PROBLEM TO WORK ON ->
Reproduce the listing that follows character for character, excluding its pictures.

** Opening MATERIAL SUPPLIED block **

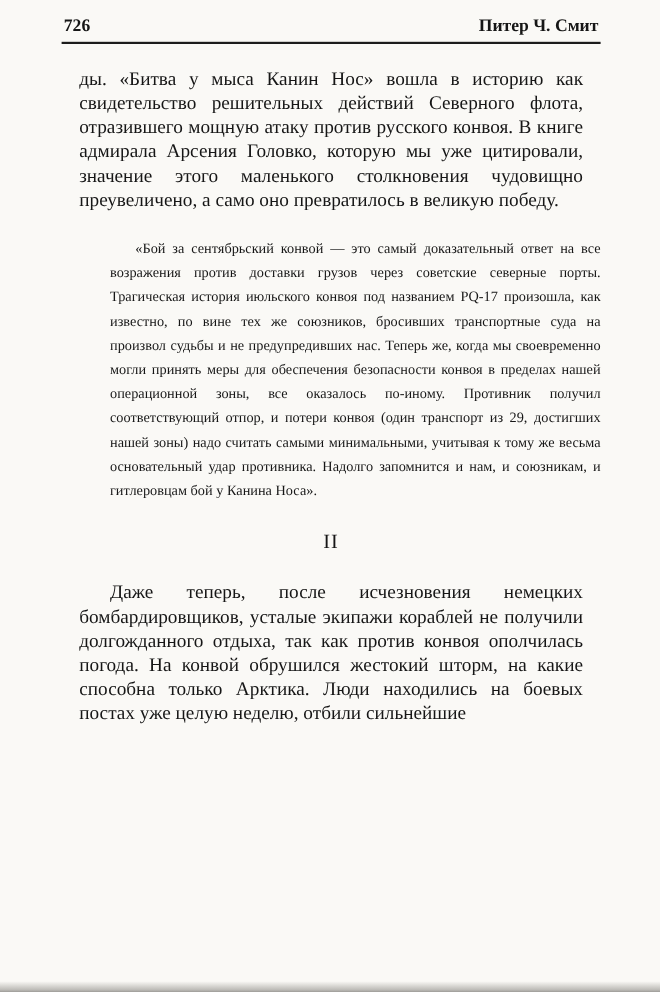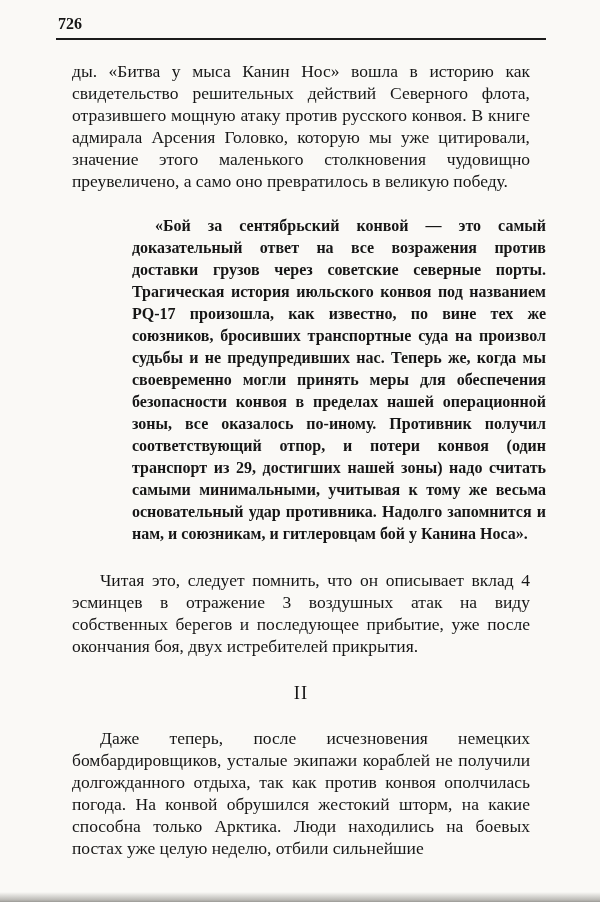"Питер Ч. Смит" span { html: none -> <span>Питер Ч. Смит</span> }
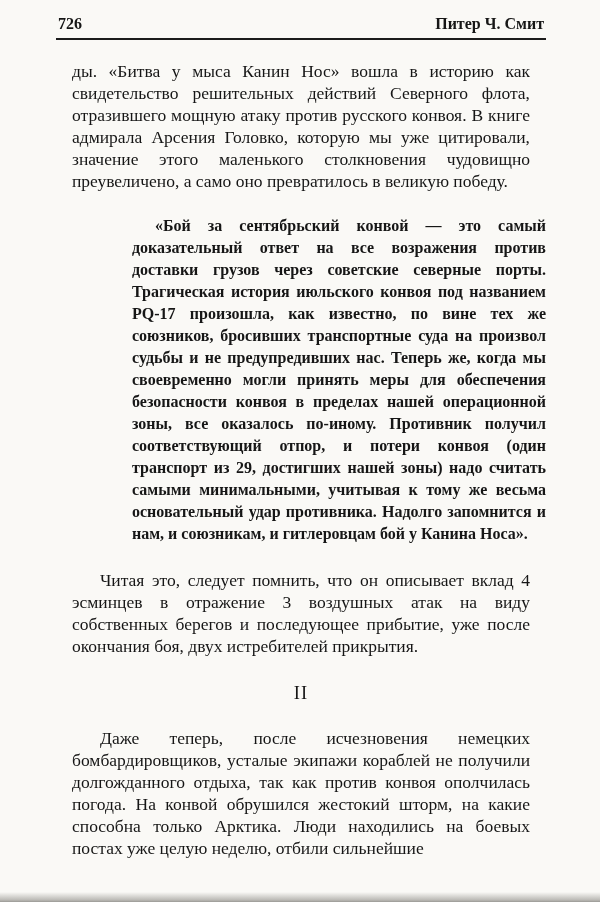"«Бой за сентябрьский конвой —" blockquote.quote { font-size: 16px -> 13px; font-weight: bold -> none; margin: 23px 0 24px 76px -> 23px 0 24px 44px }
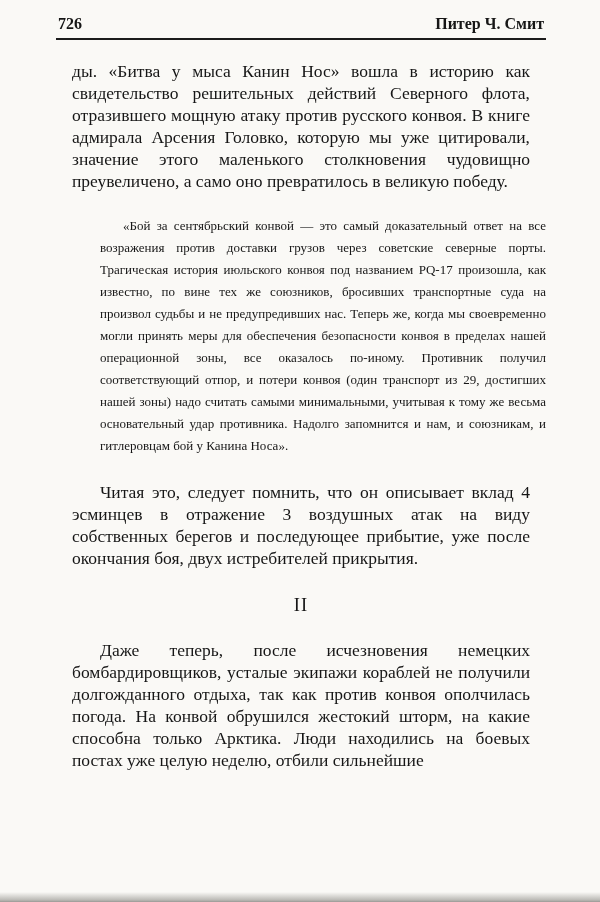"Читая это, следует помнить, что" p.para { html: <p>Читая это, следует помнить, что он описывает вклад 4 эсминцев в отражение 3 воздушных атак на виду собственных берегов и последующее прибытие, уже после окончания боя, двух истребителей прикрытия.</p> -> none }
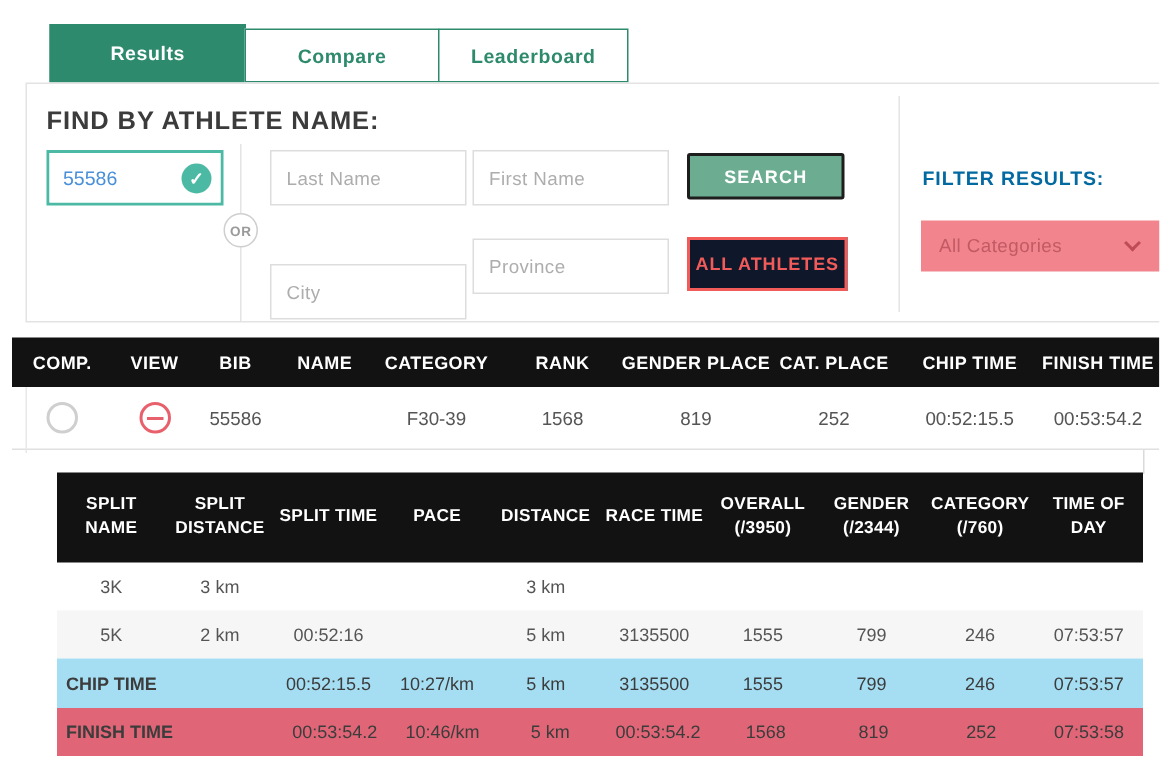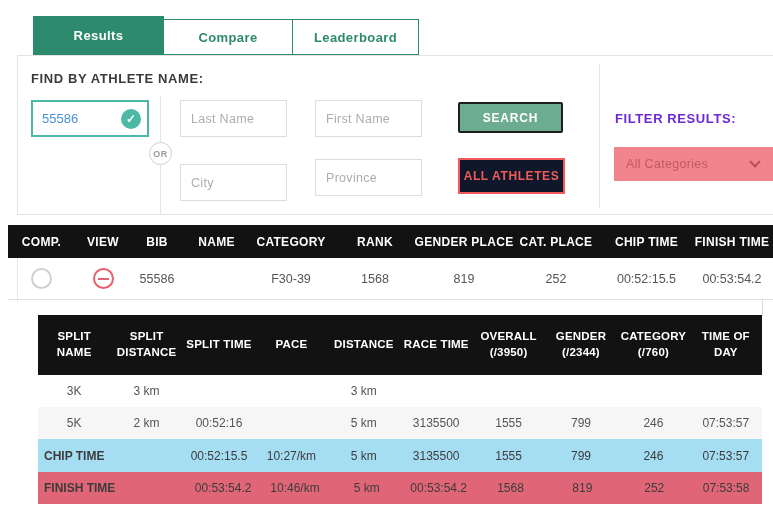"FIND BY ATHLETE NAME:" .find-label { font-size: 13px -> 17px }
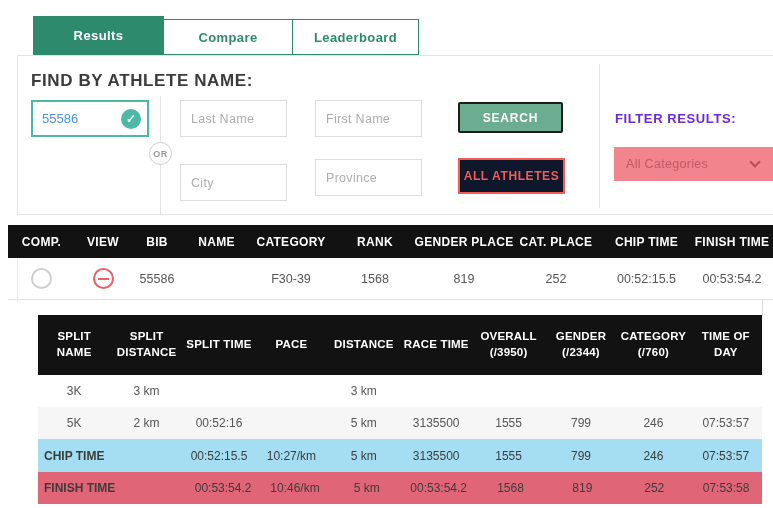"Last Name" .txt { width: 107px -> 131px }
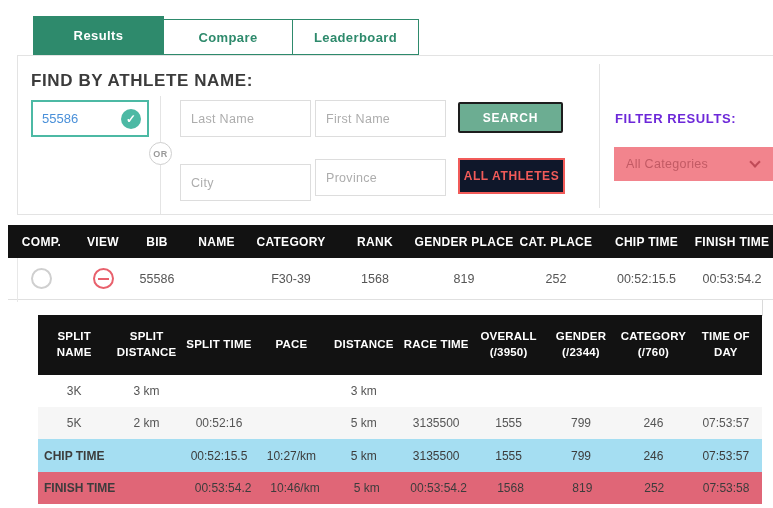"FILTER RESULTS:" .filter-label { color: #6d28d9 -> #0369a1 }
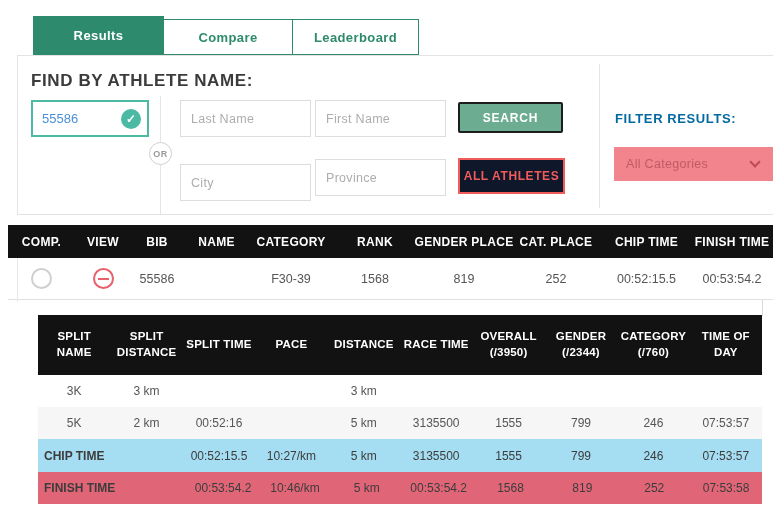"City" .in-city { top: 108px -> 120px }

** Closing MATERIAL SUPPLIED block **

ANSWER SECTION ->
"Питер Ч. Смит" span { html: none -> <span>Питер Ч. Смит</span> }
"«Бой за сентябрьский конвой —" blockquote.quote { font-size: 16px -> 13px; font-weight: bold -> none; margin: 23px 0 24px 76px -> 23px 0 24px 44px }
"Читая это, следует помнить, что" p.para { html: <p>Читая это, следует помнить, что он описывает вклад 4 эсминцев в отражение 3 воздушных атак на виду собственных берегов и последующее прибытие, уже после окончания боя, двух истребителей прикрытия.</p> -> none }
"FIND BY ATHLETE NAME:" .find-label { font-size: 13px -> 17px }
"Last Name" .txt { width: 107px -> 131px }
"FILTER RESULTS:" .filter-label { color: #6d28d9 -> #0369a1 }
"City" .in-city { top: 108px -> 120px }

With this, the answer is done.